*TASK ITEM*. Using the data below, return the stretch from the line that contains "tax: 8.875% = 53.90 -> 8.875% = 42.96" through the line that contains "Moonlanding overprinted HURRICANE", both included, exactly as it stands and nothing beyond it.

*Revision comparison data*.
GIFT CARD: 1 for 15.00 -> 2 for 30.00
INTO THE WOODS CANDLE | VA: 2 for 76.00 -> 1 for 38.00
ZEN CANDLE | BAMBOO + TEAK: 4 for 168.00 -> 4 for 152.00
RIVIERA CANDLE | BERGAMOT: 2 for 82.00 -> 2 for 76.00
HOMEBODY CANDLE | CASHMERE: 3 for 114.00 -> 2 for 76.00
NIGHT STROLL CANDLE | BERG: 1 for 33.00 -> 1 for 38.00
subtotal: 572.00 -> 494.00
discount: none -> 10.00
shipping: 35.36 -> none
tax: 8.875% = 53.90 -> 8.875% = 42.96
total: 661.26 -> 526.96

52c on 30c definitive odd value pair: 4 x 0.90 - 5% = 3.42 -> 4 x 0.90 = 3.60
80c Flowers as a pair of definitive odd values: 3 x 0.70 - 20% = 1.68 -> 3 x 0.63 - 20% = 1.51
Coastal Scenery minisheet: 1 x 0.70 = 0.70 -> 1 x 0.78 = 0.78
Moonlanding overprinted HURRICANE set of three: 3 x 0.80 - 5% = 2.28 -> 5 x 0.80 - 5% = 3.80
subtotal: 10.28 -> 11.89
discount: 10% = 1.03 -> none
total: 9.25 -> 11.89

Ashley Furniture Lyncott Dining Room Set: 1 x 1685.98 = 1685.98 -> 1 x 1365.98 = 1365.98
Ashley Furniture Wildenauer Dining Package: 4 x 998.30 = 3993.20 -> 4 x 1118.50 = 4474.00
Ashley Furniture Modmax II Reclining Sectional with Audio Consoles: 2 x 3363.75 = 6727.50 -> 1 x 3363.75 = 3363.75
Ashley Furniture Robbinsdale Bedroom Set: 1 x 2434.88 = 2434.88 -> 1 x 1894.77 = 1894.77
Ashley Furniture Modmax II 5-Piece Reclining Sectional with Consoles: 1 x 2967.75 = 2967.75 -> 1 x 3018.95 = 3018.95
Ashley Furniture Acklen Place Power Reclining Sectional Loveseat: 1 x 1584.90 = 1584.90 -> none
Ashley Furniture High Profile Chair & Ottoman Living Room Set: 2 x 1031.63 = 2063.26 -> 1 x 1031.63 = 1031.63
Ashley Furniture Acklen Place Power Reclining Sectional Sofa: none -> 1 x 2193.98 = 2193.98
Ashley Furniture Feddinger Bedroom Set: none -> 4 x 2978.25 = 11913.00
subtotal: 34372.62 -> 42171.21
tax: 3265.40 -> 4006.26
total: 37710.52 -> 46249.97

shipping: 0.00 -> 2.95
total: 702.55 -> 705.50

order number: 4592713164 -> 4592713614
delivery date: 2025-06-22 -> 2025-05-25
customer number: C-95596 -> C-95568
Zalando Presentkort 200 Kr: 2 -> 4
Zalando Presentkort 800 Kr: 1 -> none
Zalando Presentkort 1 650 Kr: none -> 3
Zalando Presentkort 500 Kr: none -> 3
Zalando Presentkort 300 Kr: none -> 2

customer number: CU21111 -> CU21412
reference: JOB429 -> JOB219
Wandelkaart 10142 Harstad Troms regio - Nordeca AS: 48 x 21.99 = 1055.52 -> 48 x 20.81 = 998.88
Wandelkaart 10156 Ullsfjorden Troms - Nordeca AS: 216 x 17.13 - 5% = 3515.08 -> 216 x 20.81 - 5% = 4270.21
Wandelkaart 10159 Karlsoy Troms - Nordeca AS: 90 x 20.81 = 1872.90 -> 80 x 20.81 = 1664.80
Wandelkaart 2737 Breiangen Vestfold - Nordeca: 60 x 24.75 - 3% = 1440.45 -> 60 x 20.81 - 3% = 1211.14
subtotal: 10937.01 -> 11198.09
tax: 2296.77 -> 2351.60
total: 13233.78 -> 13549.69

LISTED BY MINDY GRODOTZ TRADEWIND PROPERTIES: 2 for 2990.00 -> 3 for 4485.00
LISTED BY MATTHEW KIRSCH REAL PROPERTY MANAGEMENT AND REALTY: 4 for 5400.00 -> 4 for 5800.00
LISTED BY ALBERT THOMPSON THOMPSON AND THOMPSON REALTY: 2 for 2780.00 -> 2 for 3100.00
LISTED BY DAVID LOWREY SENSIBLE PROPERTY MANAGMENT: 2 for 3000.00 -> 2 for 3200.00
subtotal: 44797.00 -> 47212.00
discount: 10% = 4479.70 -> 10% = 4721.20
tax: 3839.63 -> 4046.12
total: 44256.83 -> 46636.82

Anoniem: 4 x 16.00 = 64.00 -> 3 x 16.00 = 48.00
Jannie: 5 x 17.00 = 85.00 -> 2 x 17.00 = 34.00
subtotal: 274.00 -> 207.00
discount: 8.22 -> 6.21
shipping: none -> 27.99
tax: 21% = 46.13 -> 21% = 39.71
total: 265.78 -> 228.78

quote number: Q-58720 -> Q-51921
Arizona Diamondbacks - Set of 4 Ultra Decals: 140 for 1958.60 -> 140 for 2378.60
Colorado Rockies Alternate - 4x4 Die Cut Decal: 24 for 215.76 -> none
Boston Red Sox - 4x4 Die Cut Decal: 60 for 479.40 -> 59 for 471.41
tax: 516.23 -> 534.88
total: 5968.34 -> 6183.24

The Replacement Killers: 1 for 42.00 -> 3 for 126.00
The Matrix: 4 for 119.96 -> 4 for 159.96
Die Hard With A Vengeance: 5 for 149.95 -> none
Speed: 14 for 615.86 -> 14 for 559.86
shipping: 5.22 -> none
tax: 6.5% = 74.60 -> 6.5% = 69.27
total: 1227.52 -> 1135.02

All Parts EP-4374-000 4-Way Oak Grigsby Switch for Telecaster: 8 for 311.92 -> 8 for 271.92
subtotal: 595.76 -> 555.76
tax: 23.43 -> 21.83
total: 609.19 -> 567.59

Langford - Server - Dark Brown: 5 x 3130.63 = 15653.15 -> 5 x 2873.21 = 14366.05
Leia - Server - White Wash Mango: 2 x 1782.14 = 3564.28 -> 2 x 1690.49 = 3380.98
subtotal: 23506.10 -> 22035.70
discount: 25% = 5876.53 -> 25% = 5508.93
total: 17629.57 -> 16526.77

*WRITTEN ANSWER*.
tax: 8.875% = 53.90 -> 8.875% = 42.96
total: 661.26 -> 526.96

52c on 30c definitive odd value pair: 4 x 0.90 - 5% = 3.42 -> 4 x 0.90 = 3.60
80c Flowers as a pair of definitive odd values: 3 x 0.70 - 20% = 1.68 -> 3 x 0.63 - 20% = 1.51
Coastal Scenery minisheet: 1 x 0.70 = 0.70 -> 1 x 0.78 = 0.78
Moonlanding overprinted HURRICANE set of three: 3 x 0.80 - 5% = 2.28 -> 5 x 0.80 - 5% = 3.80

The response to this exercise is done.